TASK - Take the lines below between the one holding "(843, 203) none -> [81,558,90,572] 1." and the one holding "(1044, 408) none", inclusive, and copy them exactly. Add nothing.
EXTRACTED RECORDS Block Start
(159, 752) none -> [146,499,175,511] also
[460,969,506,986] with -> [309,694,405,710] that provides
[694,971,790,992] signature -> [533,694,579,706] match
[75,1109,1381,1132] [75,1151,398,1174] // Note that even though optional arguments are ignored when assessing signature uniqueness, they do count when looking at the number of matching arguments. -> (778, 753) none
EXTRACTED RECORDS Block End
EXTRACTED RECORDS Block Start
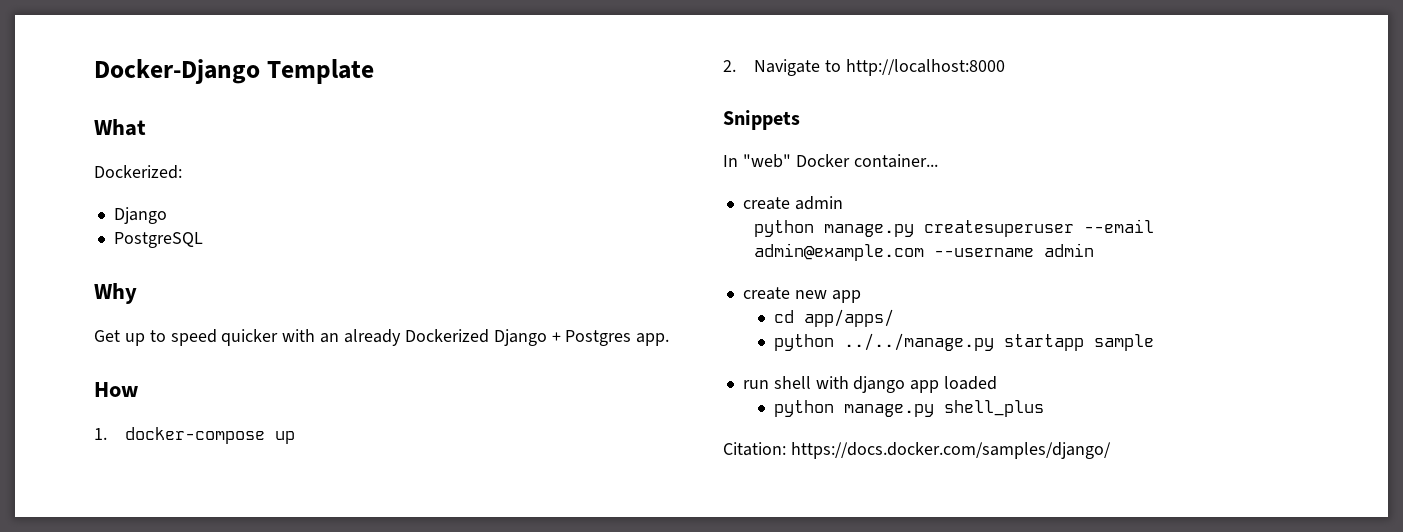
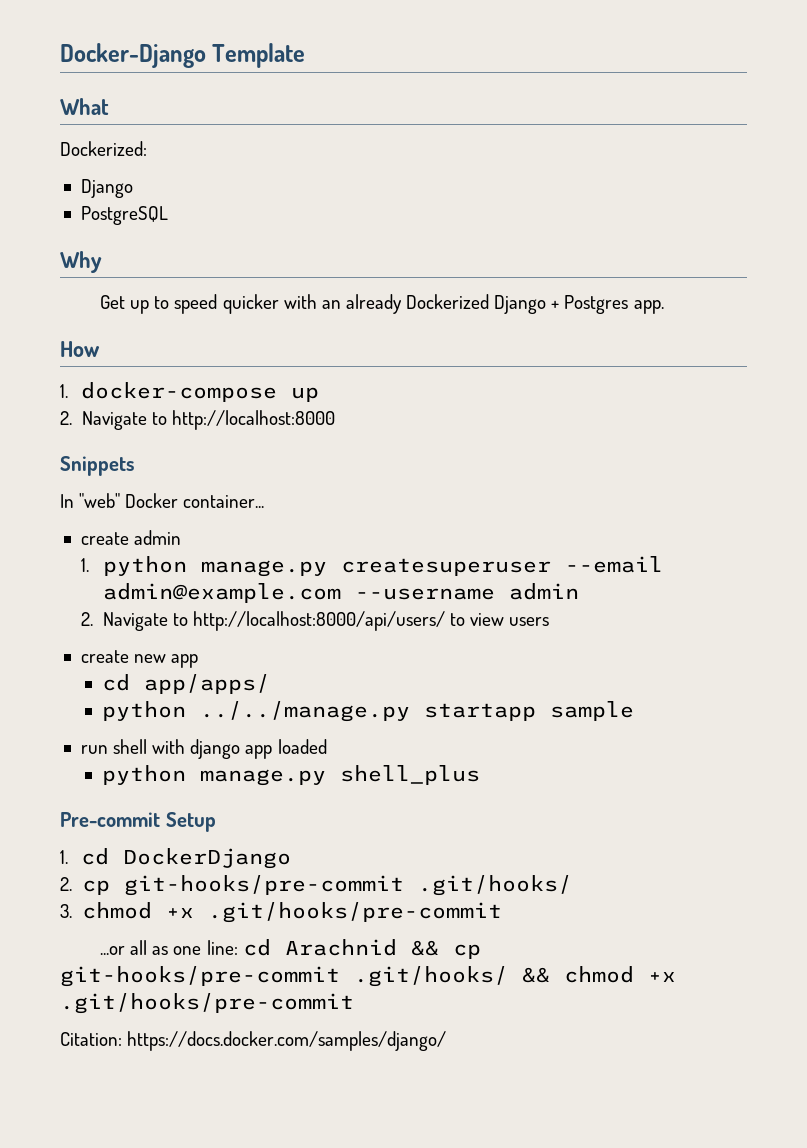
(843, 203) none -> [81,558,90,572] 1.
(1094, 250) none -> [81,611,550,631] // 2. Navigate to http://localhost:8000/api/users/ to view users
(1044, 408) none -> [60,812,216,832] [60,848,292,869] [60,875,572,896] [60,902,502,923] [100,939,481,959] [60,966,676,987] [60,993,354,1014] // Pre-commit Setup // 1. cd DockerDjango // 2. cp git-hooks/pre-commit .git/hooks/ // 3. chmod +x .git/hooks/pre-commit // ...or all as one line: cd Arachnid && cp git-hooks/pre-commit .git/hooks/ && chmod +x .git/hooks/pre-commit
EXTRACTED RECORDS Block End
ANSWER TO THIS TASK -
(843, 203) none -> [81,558,90,572] 1.
(1094, 250) none -> [81,611,550,631] // 2. Navigate to http://localhost:8000/api/users/ to view users
(1044, 408) none -> [60,812,216,832] [60,848,292,869] [60,875,572,896] [60,902,502,923] [100,939,481,959] [60,966,676,987] [60,993,354,1014] // Pre-commit Setup // 1. cd DockerDjango // 2. cp git-hooks/pre-commit .git/hooks/ // 3. chmod +x .git/hooks/pre-commit // ...or all as one line: cd Arachnid && cp git-hooks/pre-commit .git/hooks/ && chmod +x .git/hooks/pre-commit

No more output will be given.